• **WORK INSTRUCTIONS**:
Set the listing down unchanged, minus every embedded image.

• **DATASET RECORDS**:

================================

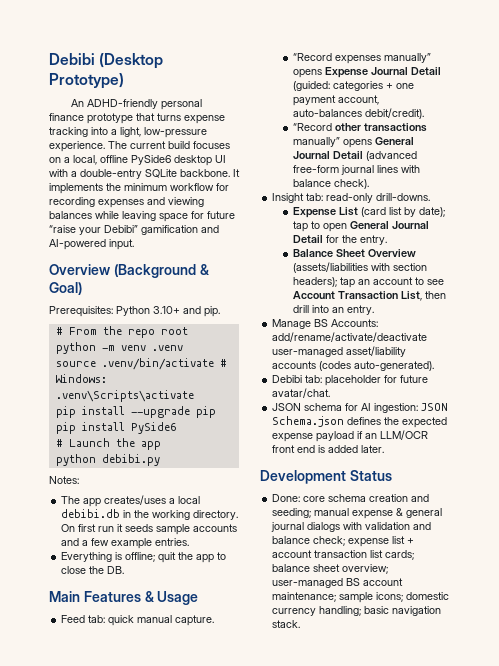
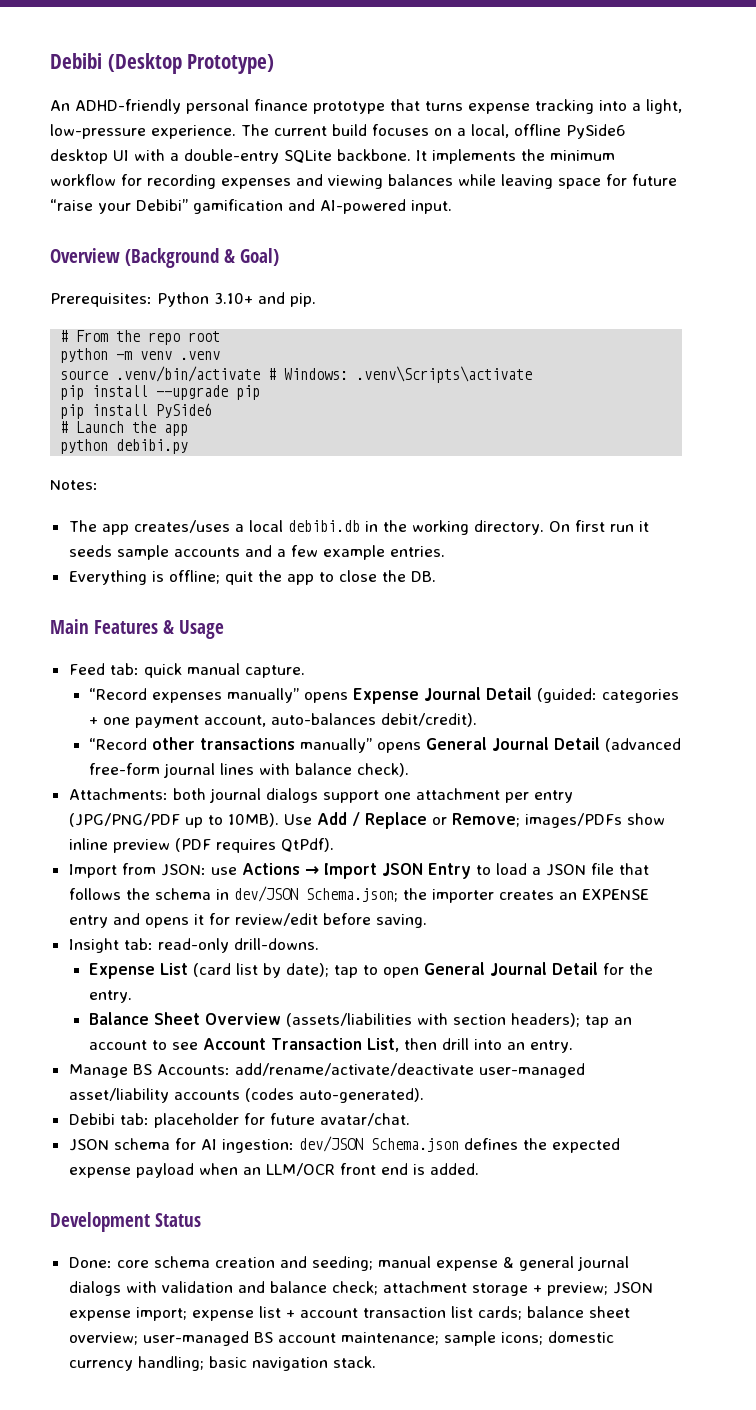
+ Attachments: both journal dialogs support one attachment per entry (JPG/PNG/PDF up to 10MB). Use Add / Replace or Remove; images/PDFs show inline preview (PDF requires QtPdf).
+ Import from JSON: use Actions → Import JSON Entry to load a JSON file that follows the schema in dev/JSON Schema.json; the importer creates an EXPENSE entry and opens it for review/edit before saving.
- JSON schema for AI ingestion: JSON Schema.json defines the expected expense payload if an LLM/OCR front end is added later.
+ JSON schema for AI ingestion: dev/JSON Schema.json defines the expected expense payload when an LLM/OCR front end is added.
- Done: core schema creation and seeding; manual expense & general journal dialogs with validation and balance check; expense list + account transaction list cards; balance sheet overview; user-managed BS account maintenance; sample icons; domestic currency handling; basic navigation stack.
+ Done: core schema creation and seeding; manual expense & general journal dialogs with validation and balance check; attachment storage + preview; JSON expense import; expense list + account transaction list cards; balance sheet overview; user-managed BS account maintenance; sample icons; domestic currency handling; basic navigation stack.

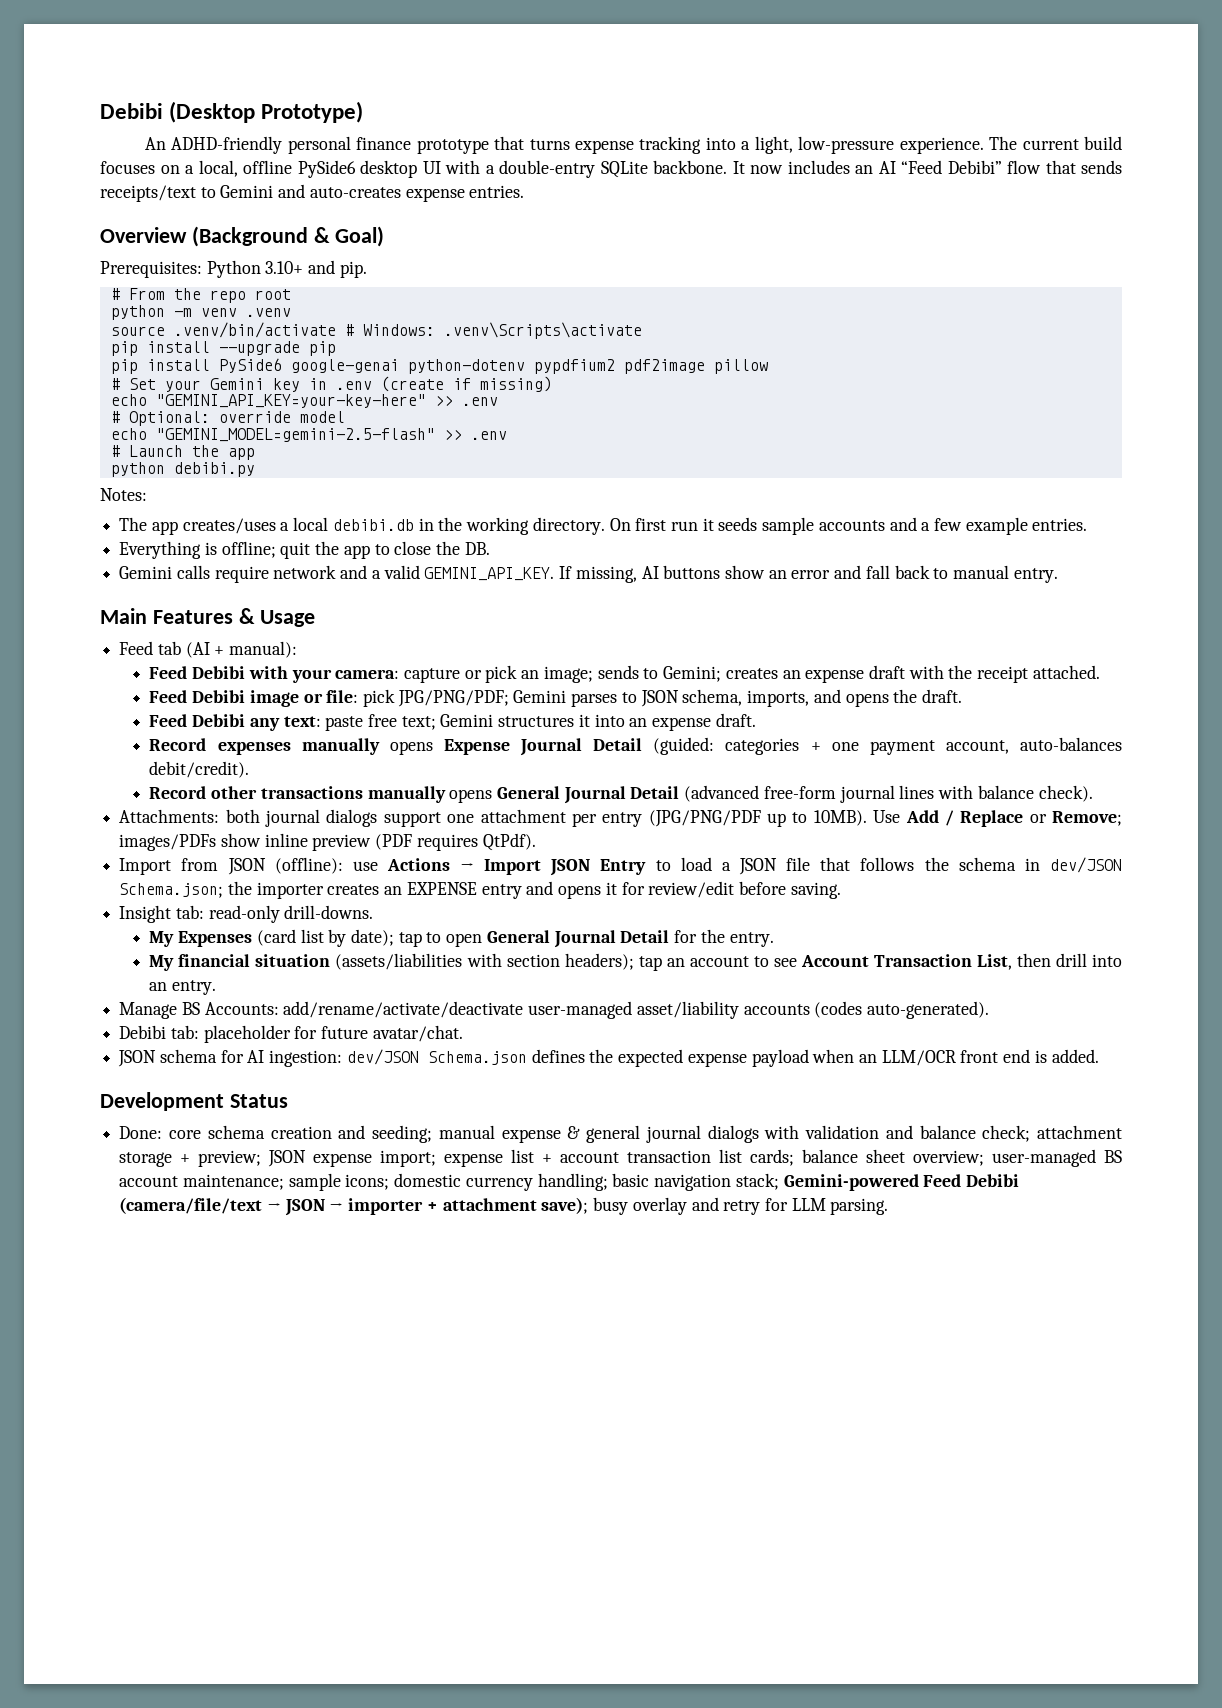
- It implements the minimum workflow for recording expenses and viewing balances while leaving space for future “raise your Debibi” gamification and AI-powered input.
+ It now includes an AI “Feed Debibi” flow that sends receipts/text to Gemini and auto-creates expense entries.
- pip install PySide6
+ pip install PySide6 google-genai python-dotenv pypdfium2 pdf2image pillow
+ # Set your Gemini key in .env (create if missing)
+ echo "GEMINI_API_KEY=your-key-here" >> .env
+ # Optional: override model
+ echo "GEMINI_MODEL=gemini-2.5-flash" >> .env
+ Gemini calls require network and a valid GEMINI_API_KEY. If missing, AI buttons show an error and fall back to manual entry.
- Feed tab: quick manual capture.
- “Record expenses manually” opens Expense Journal Detail (guided: categories + one payment account, auto-balances debit/credit).
+ Feed tab (AI + manual):
+ Feed Debibi with your camera: capture or pick an image; sends to Gemini; creates an expense draft with the receipt attached.
+ Feed Debibi image or file: pick JPG/PNG/PDF; Gemini parses to JSON schema, imports, and opens the draft.
+ Feed Debibi any text: paste free text; Gemini structures it into an expense draft.
+ Record expenses manually opens Expense Journal Detail (guided: categories + one payment account, auto-balances debit/credit).
- “Record other transactions manually” opens General Journal Detail (advanced free-form journal lines with balance check).
+ Record other transactions manually opens General Journal Detail (advanced free-form journal lines with balance check).
- Import from JSON: use Actions → Import JSON Entry to load a JSON file that follows the schema in dev/JSON Schema.json; the importer creates an EXPENSE entry and opens it for review/edit before saving.
+ Import from JSON (offline): use Actions → Import JSON Entry to load a JSON file that follows the schema in dev/JSON Schema.json; the importer creates an EXPENSE entry and opens it for review/edit before saving.
- Expense List (card list by date); tap to open General Journal Detail for the entry.
+ My Expenses (card list by date); tap to open General Journal Detail for the entry.
- Balance Sheet Overview (assets/liabilities with section headers); tap an account to see Account Transaction List, then drill into an entry.
+ My financial situation (assets/liabilities with section headers); tap an account to see Account Transaction List, then drill into an entry.
- Done: core schema creation and seeding; manual expense & general journal dialogs with validation and balance check; attachment storage + preview; JSON expense import; expense list + account transaction list cards; balance sheet overview; user-managed BS account maintenance; sample icons; domestic currency handling; basic navigation stack.
+ Done: core schema creation and seeding; manual expense & general journal dialogs with validation and balance check; attachment storage + preview; JSON expense import; expense list + account transaction list cards; balance sheet overview; user-managed BS account maintenance; sample icons; domestic currency handling; basic navigation stack; Gemini-powered Feed Debibi (camera/file/text → JSON → importer + attachment save); busy overlay and retry for LLM parsing.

================================

• **REPLY TO THE TASK**:
+ Attachments: both journal dialogs support one attachment per entry (JPG/PNG/PDF up to 10MB). Use Add / Replace or Remove; images/PDFs show inline preview (PDF requires QtPdf).
+ Import from JSON: use Actions → Import JSON Entry to load a JSON file that follows the schema in dev/JSON Schema.json; the importer creates an EXPENSE entry and opens it for review/edit before saving.
- JSON schema for AI ingestion: JSON Schema.json defines the expected expense payload if an LLM/OCR front end is added later.
+ JSON schema for AI ingestion: dev/JSON Schema.json defines the expected expense payload when an LLM/OCR front end is added.
- Done: core schema creation and seeding; manual expense & general journal dialogs with validation and balance check; expense list + account transaction list cards; balance sheet overview; user-managed BS account maintenance; sample icons; domestic currency handling; basic navigation stack.
+ Done: core schema creation and seeding; manual expense & general journal dialogs with validation and balance check; attachment storage + preview; JSON expense import; expense list + account transaction list cards; balance sheet overview; user-managed BS account maintenance; sample icons; domestic currency handling; basic navigation stack.

- It implements the minimum workflow for recording expenses and viewing balances while leaving space for future “raise your Debibi” gamification and AI-powered input.
+ It now includes an AI “Feed Debibi” flow that sends receipts/text to Gemini and auto-creates expense entries.
- pip install PySide6
+ pip install PySide6 google-genai python-dotenv pypdfium2 pdf2image pillow
+ # Set your Gemini key in .env (create if missing)
+ echo "GEMINI_API_KEY=your-key-here" >> .env
+ # Optional: override model
+ echo "GEMINI_MODEL=gemini-2.5-flash" >> .env
+ Gemini calls require network and a valid GEMINI_API_KEY. If missing, AI buttons show an error and fall back to manual entry.
- Feed tab: quick manual capture.
- “Record expenses manually” opens Expense Journal Detail (guided: categories + one payment account, auto-balances debit/credit).
+ Feed tab (AI + manual):
+ Feed Debibi with your camera: capture or pick an image; sends to Gemini; creates an expense draft with the receipt attached.
+ Feed Debibi image or file: pick JPG/PNG/PDF; Gemini parses to JSON schema, imports, and opens the draft.
+ Feed Debibi any text: paste free text; Gemini structures it into an expense draft.
+ Record expenses manually opens Expense Journal Detail (guided: categories + one payment account, auto-balances debit/credit).
- “Record other transactions manually” opens General Journal Detail (advanced free-form journal lines with balance check).
+ Record other transactions manually opens General Journal Detail (advanced free-form journal lines with balance check).
- Import from JSON: use Actions → Import JSON Entry to load a JSON file that follows the schema in dev/JSON Schema.json; the importer creates an EXPENSE entry and opens it for review/edit before saving.
+ Import from JSON (offline): use Actions → Import JSON Entry to load a JSON file that follows the schema in dev/JSON Schema.json; the importer creates an EXPENSE entry and opens it for review/edit before saving.
- Expense List (card list by date); tap to open General Journal Detail for the entry.
+ My Expenses (card list by date); tap to open General Journal Detail for the entry.
- Balance Sheet Overview (assets/liabilities with section headers); tap an account to see Account Transaction List, then drill into an entry.
+ My financial situation (assets/liabilities with section headers); tap an account to see Account Transaction List, then drill into an entry.
- Done: core schema creation and seeding; manual expense & general journal dialogs with validation and balance check; attachment storage + preview; JSON expense import; expense list + account transaction list cards; balance sheet overview; user-managed BS account maintenance; sample icons; domestic currency handling; basic navigation stack.
+ Done: core schema creation and seeding; manual expense & general journal dialogs with validation and balance check; attachment storage + preview; JSON expense import; expense list + account transaction list cards; balance sheet overview; user-managed BS account maintenance; sample icons; domestic currency handling; basic navigation stack; Gemini-powered Feed Debibi (camera/file/text → JSON → importer + attachment save); busy overlay and retry for LLM parsing.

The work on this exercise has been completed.